START INPUT RECORDS
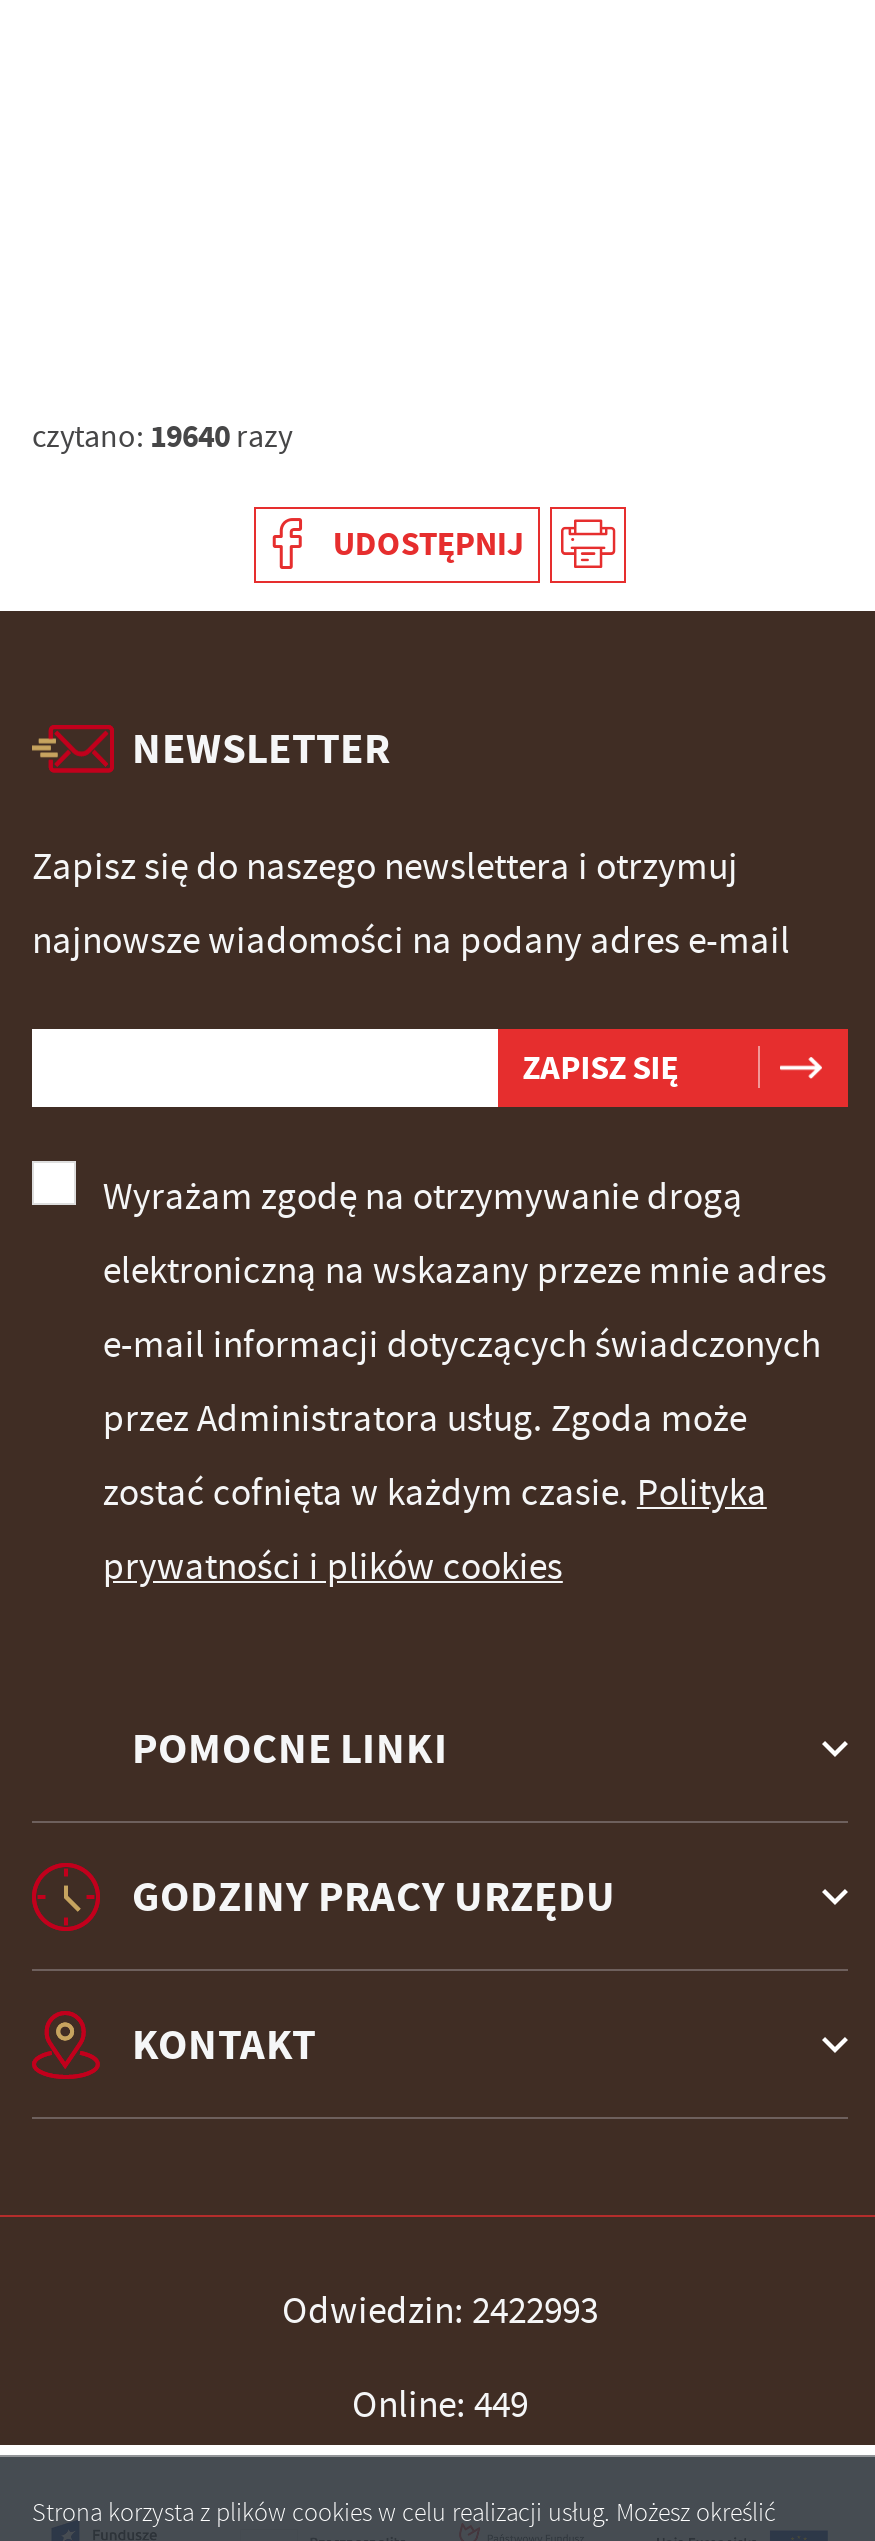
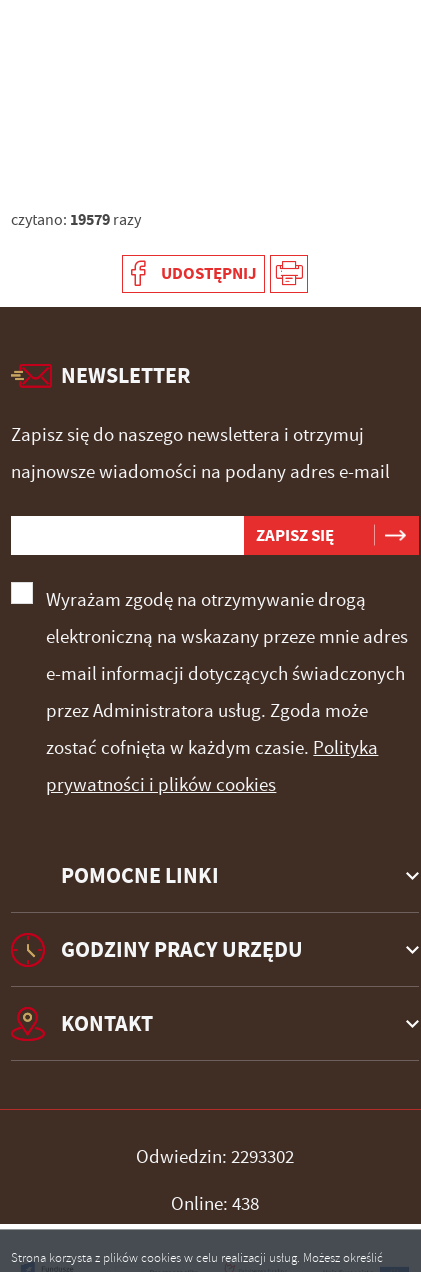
- czytano: 19640 razy
+ czytano: 19579 razy

- Odwiedzin: 2422993
+ Odwiedzin: 2293302

- Online: 449
+ Online: 438
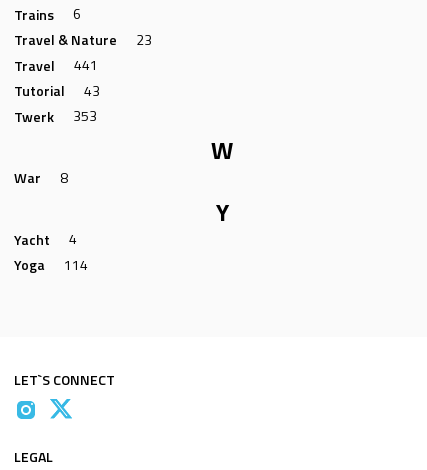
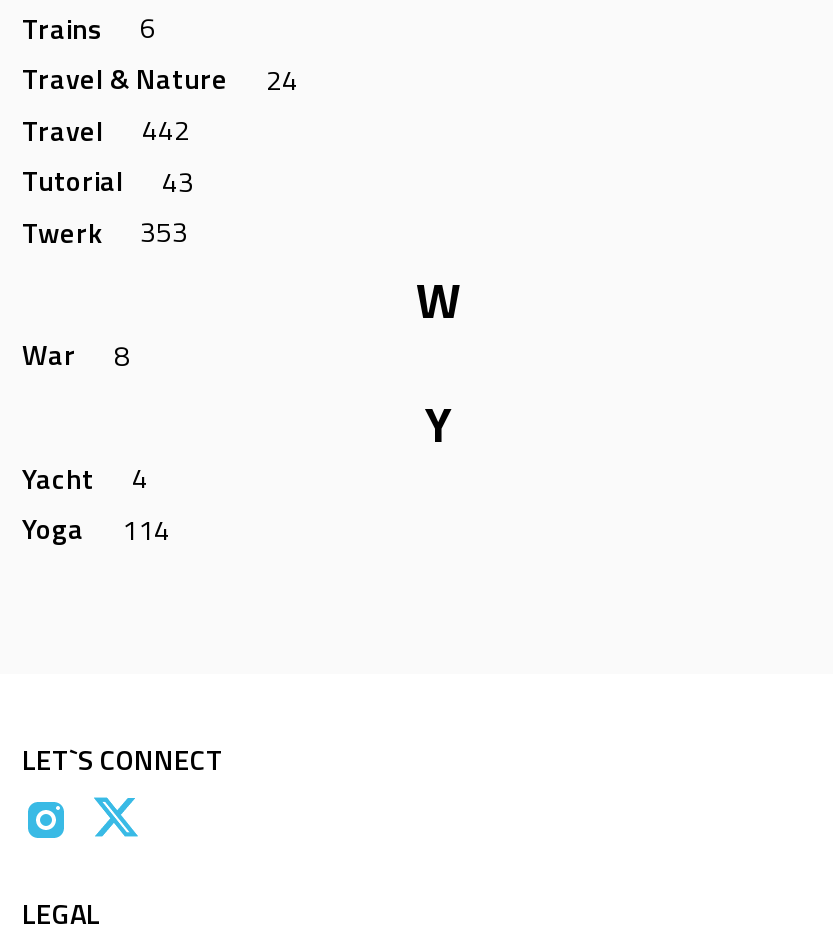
- Travel & Nature 23
+ Travel & Nature 24

- Travel 441
+ Travel 442
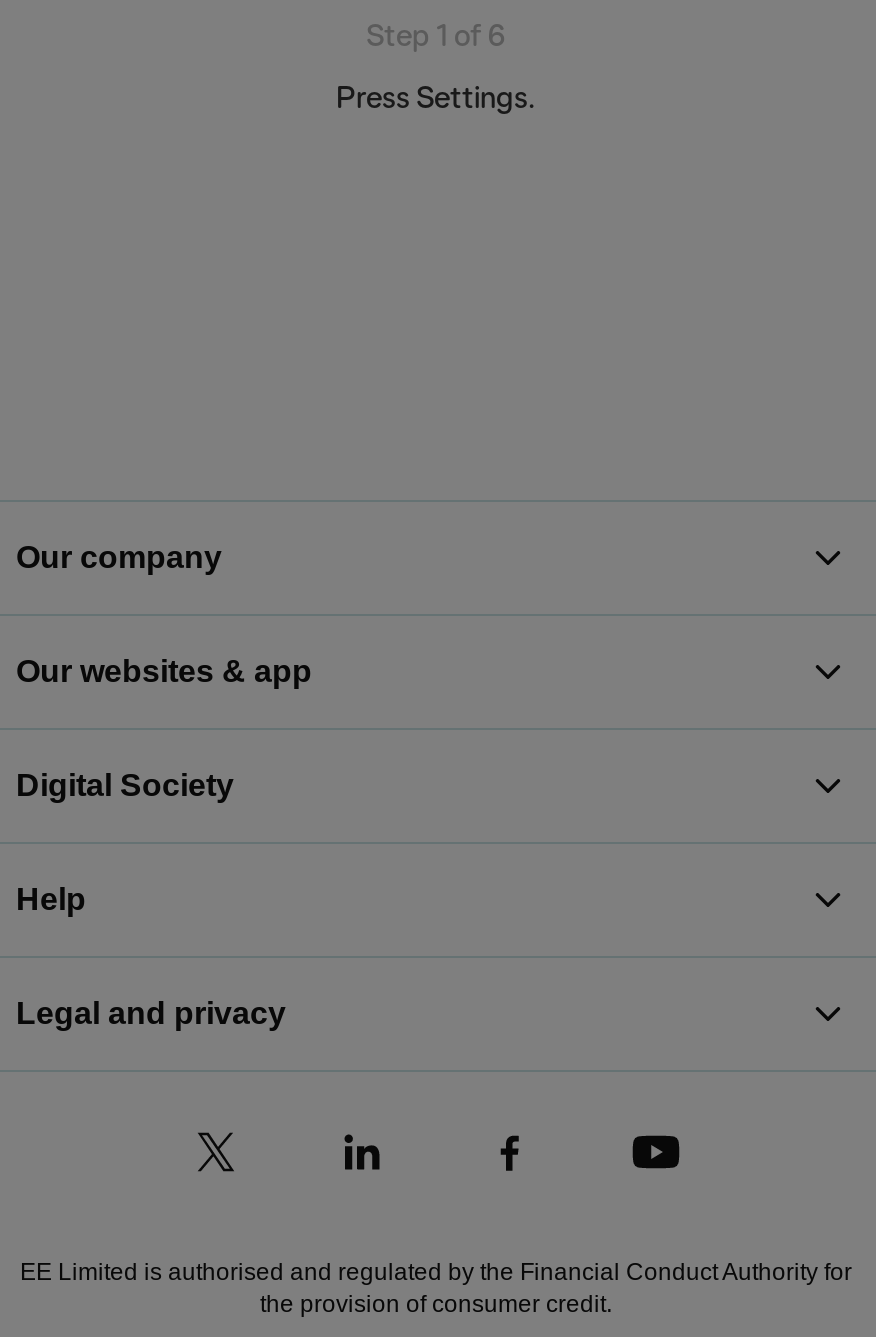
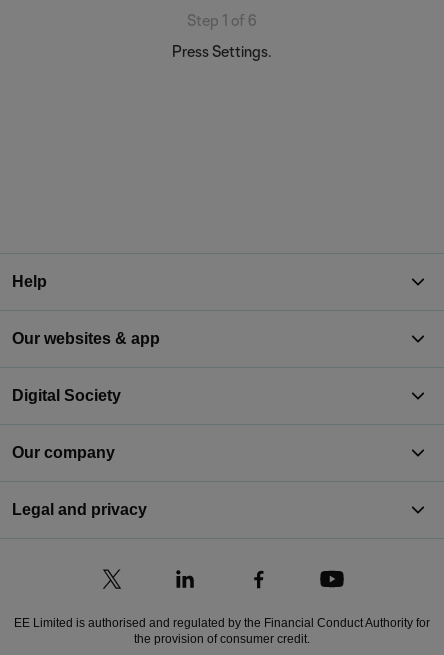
moved down: Our company

moved up: Help
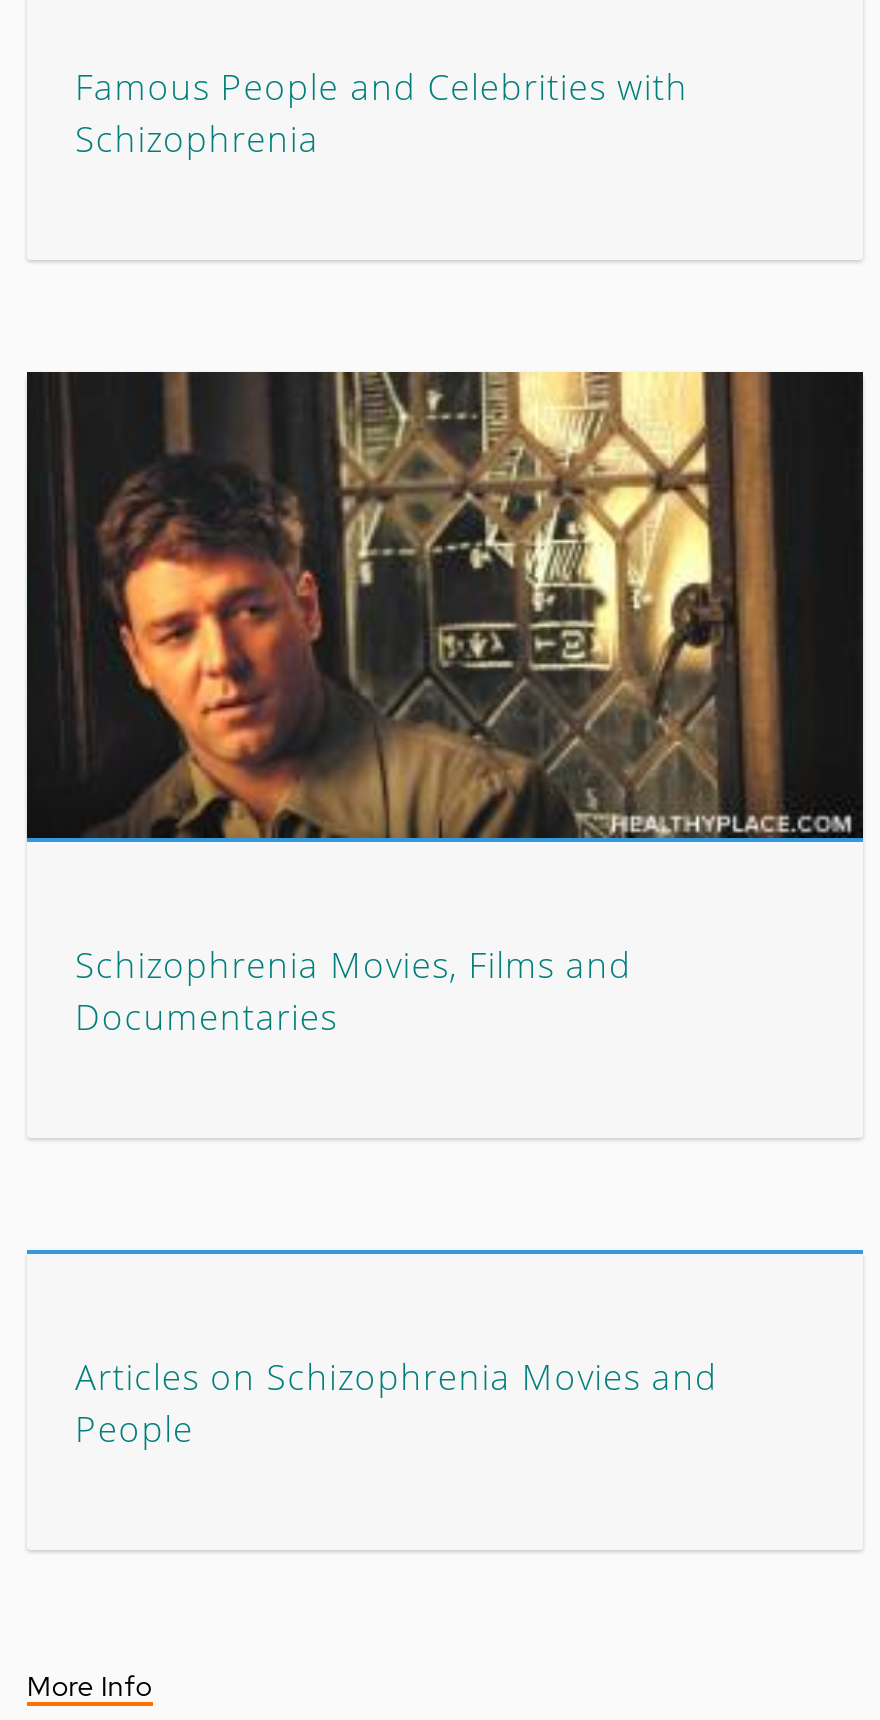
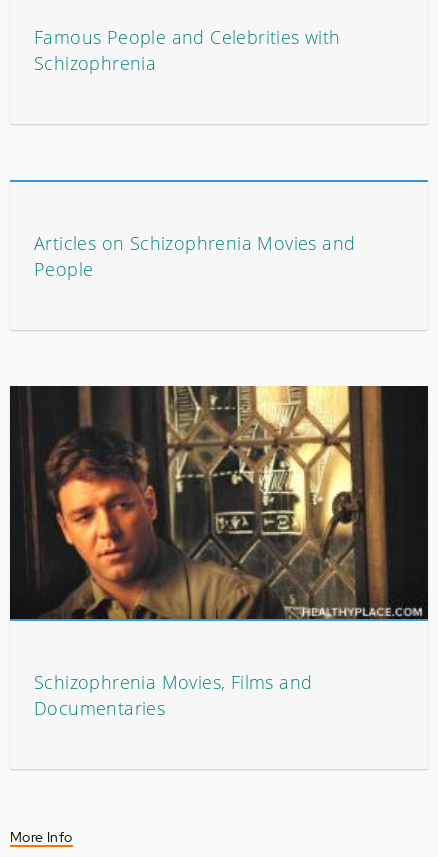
moved down: [image]

moved down: Schizophrenia Movies, Films and | Documentaries

moved up: Articles on Schizophrenia Movies and | People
END INPUT RECORDS
Go through the entries above and copy out every line that includes the word "down".

moved down: Our company
moved down: [image]
moved down: Schizophrenia Movies, Films and | Documentaries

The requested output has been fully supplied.